Katzenberg: This isn’t the forum for that, but exhibitors are among our most important partners, and just as our part of the movie ecosystem has its problems and challenges, so do they. I think collaboration between the two has to get greater, not lesser. And throwing grenades into each other’s prospective worlds is probably not the most effective way to get there. There’s no version of the world that I see for the movie business in the next decades that does not require a vibrant, successful, appealing, profitable exhibition community. And the values of our movies have been and will continue to be established in that first window. But there’s no question the equation has been stressed in ways today that we’ve probably never experienced before.
THR: In what ways?
Katzenberg: The profitability of movies. The margin is probably lower than it’s ever been — ever, at least domestically. That’s affected by the aftermarket and DVDs. Internationally, business is spectacular.
THR: Are you heartened that the domestic box office is back in action in 2012, with revenue up 23 percent this year?
Katzenberg: It’s up because there are better movies this year. We had a run of bad movies, with disappointment after disappointment. Even the bigger movies were less good. But Hollywood is a creative enterprise, and it has great years, fair years and bad years. This year looks like maybe a great year. I looked at a trailer reel yesterday — I’ve been behind — and I can’t tell you how many movies I’m interested in seeing: The Avengers, Dark Shadows, Men in Black 3, Snow White and the Huntsman, Prometheus and Ted.
THR: You told THR last year that you were “heartbroken” by the downturn in 3D attendance, saying Hollywood soured consumers by rushing to convert titles to boost ticket prices. Has anything changed?
Katzenberg: We haven’t found a happy medium yet, but I think 3D is re-earning its reputation through quality.
THR: Is the family animated business rebounding?
Katzenberg: There were almost twice as many family films last year, something like 26 or 28. I think the good movies would have done better had there been fewer films — and certainly fewer bad films.

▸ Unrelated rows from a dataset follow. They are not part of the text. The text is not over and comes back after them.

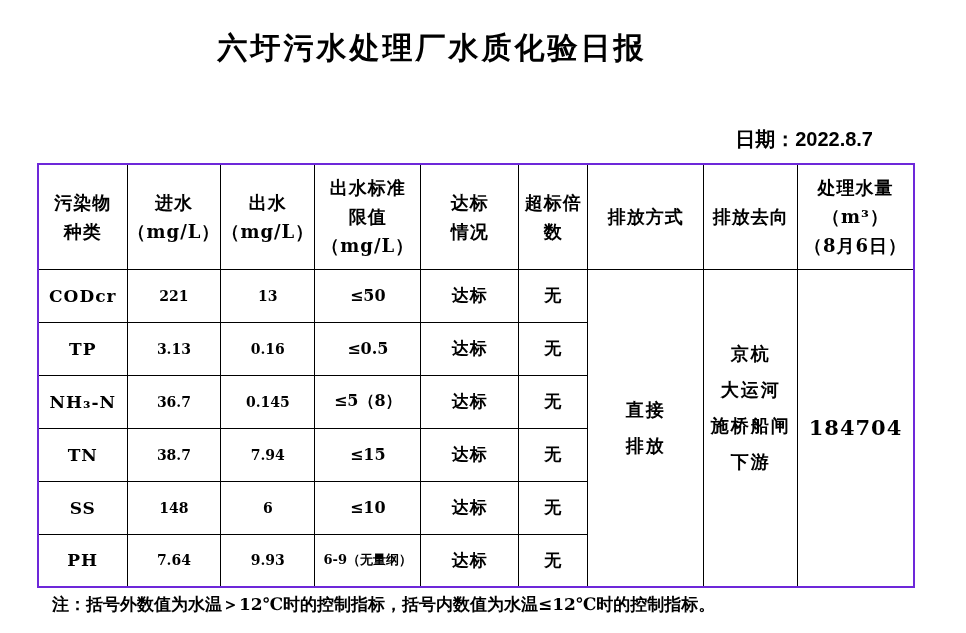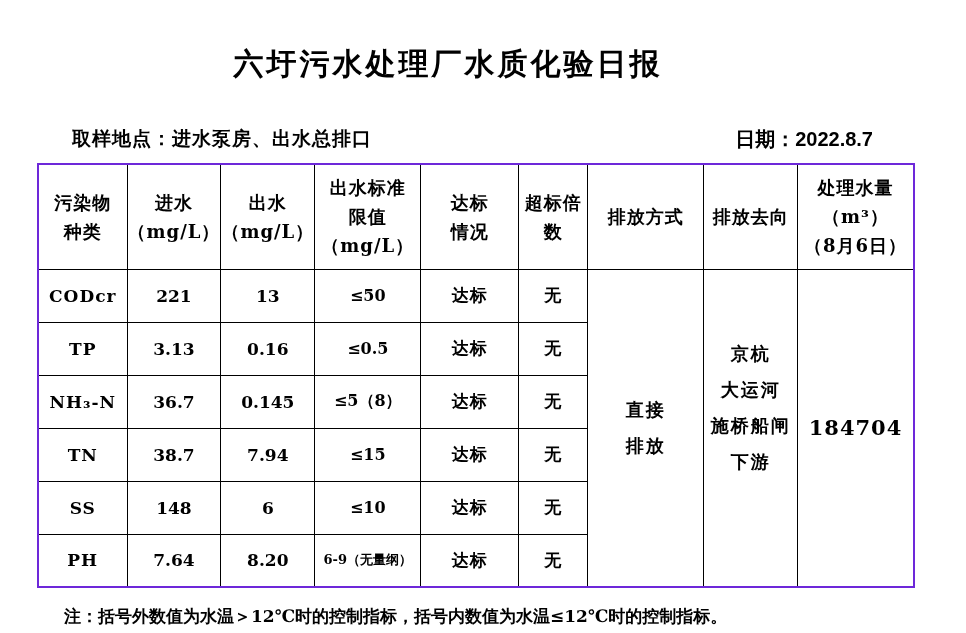"六圩污水处理厂水质化验日报" .title { margin: 16px -> 0 }
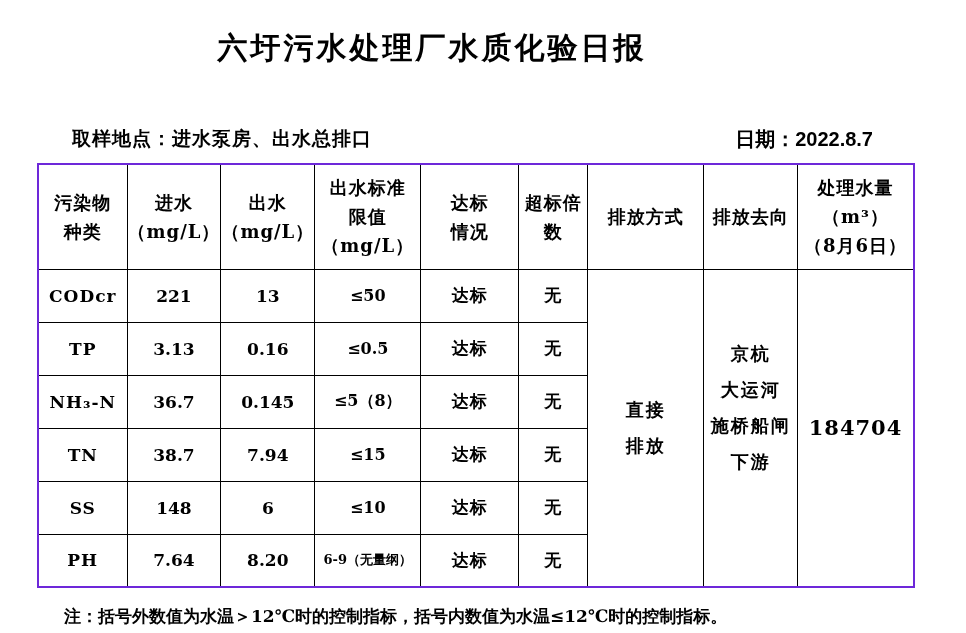"取样地点：进水泵房、出水总排口" span.sampling { html: <span>取样地点：进水泵房、出水总排口</span> -> none }
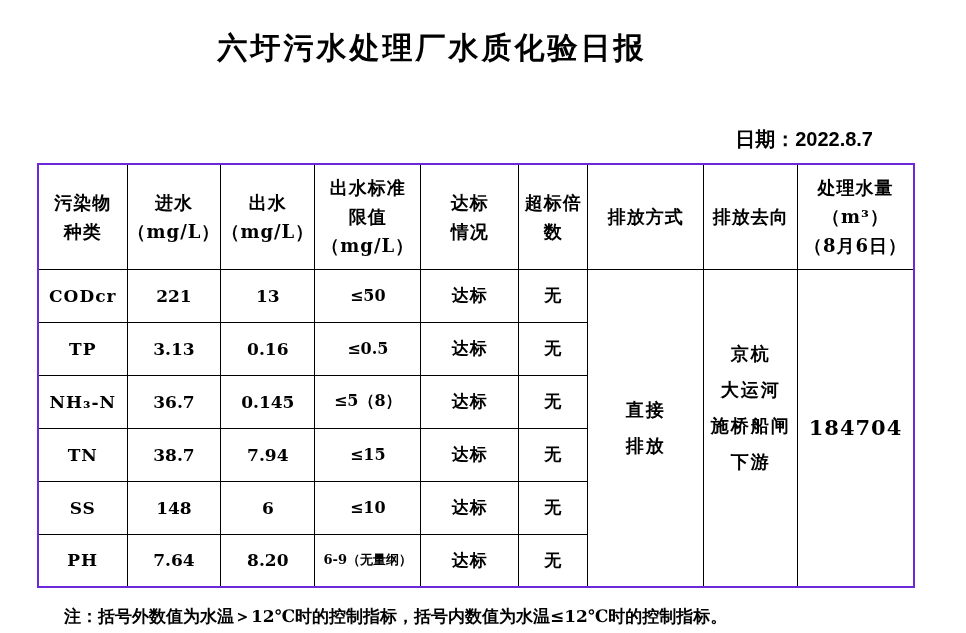"221" td.num { font-size: 17px -> 14px }
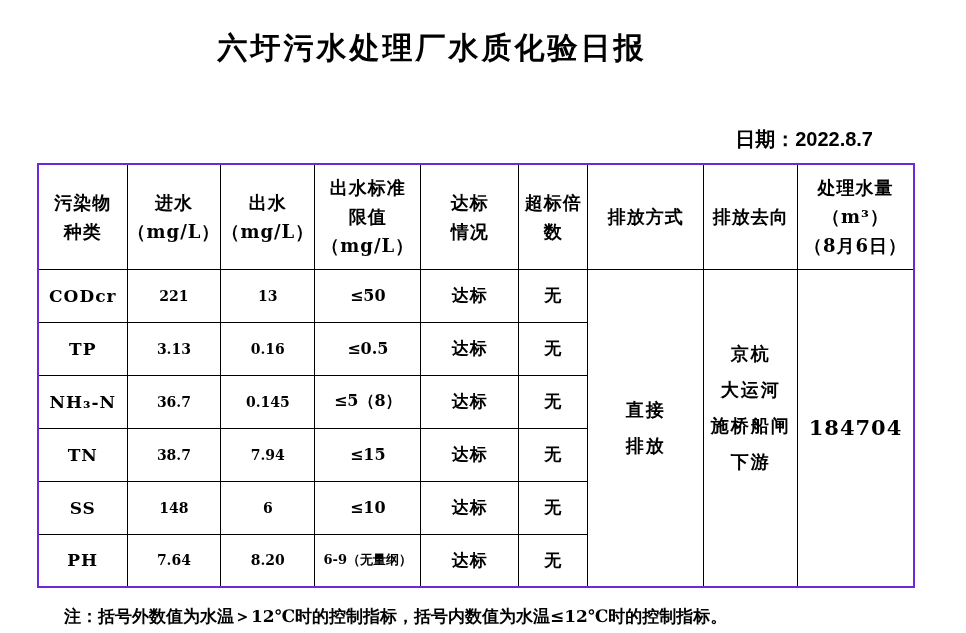"8.20" td.num { text: 8.20 -> 9.93 }
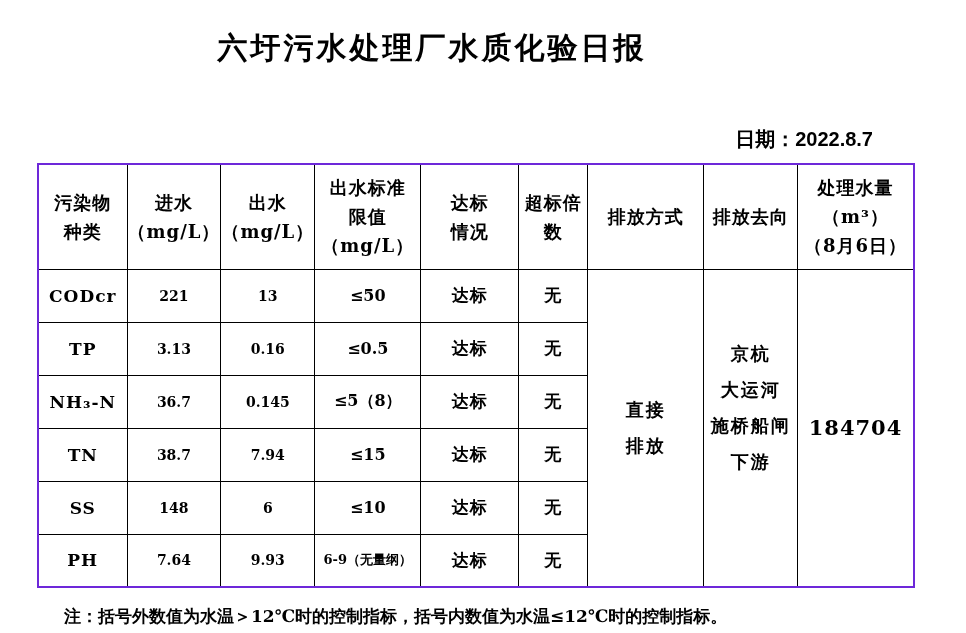"注：括号外数值为水温＞12℃时的控制指标，括号内数值为水温≤12℃时的控制指标。" .note { margin: 12px -> 0 }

THR: You have become known for your presence at the Cannes Film Festival and are famous for your publicity stunts. Madagascar 3 will play in competition this year, but what else are you planning?

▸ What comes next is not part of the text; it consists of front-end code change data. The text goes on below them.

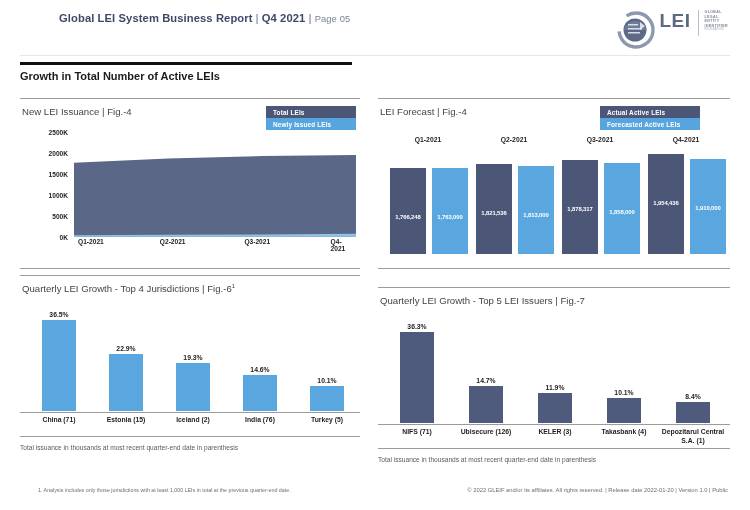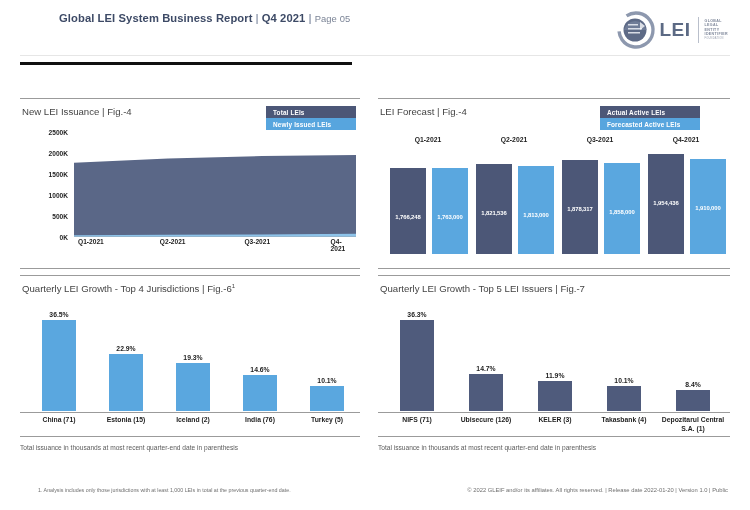"LEI" .logo { align-items: center -> flex-start }
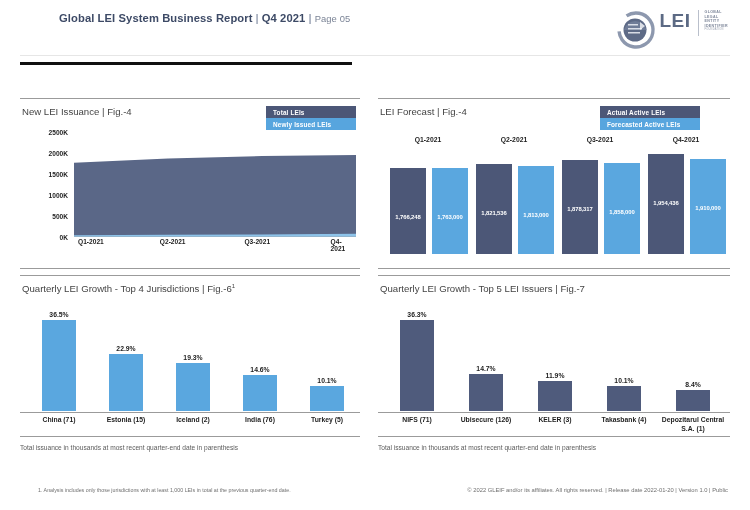"Growth in Total Number of" div.sec-title { html: none -> <div>Growth in Total Number of Active LEIs</div> }
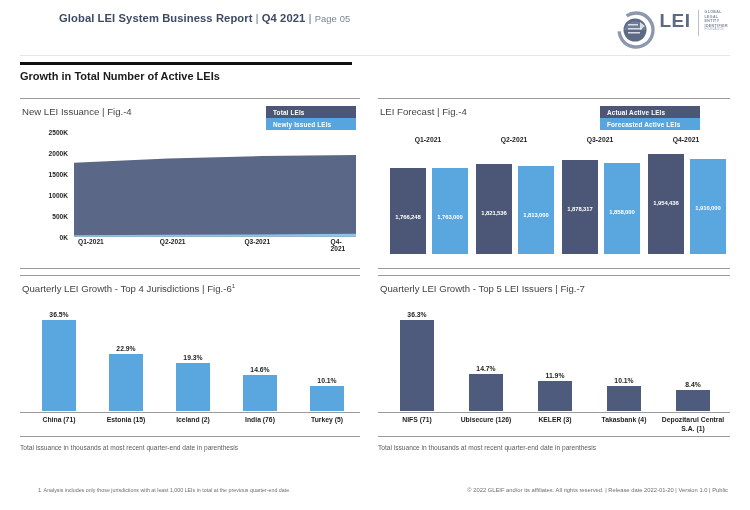"Quarterly LEI Growth - Top 5" .pD { top: 275px -> 287px }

Katzenberg: To be among the two dozen films is a great acknowledgment for how important and prestigious animation has become around the world. It started with Shrek, which was the first animated title to play in competition. Cannes is the gold standard of cinema, so it’s a great seal of approval for the international marketplace. There’s also the carnival of Cannes, which I have equally enjoyed. As you know, DreamWorks Animation has actively pursued the role of P.T. Barnum at the carnival. But there won’t be a stunt this year, since it would be counterproductive to the nature of Guardians. We’ll promote it in a different way.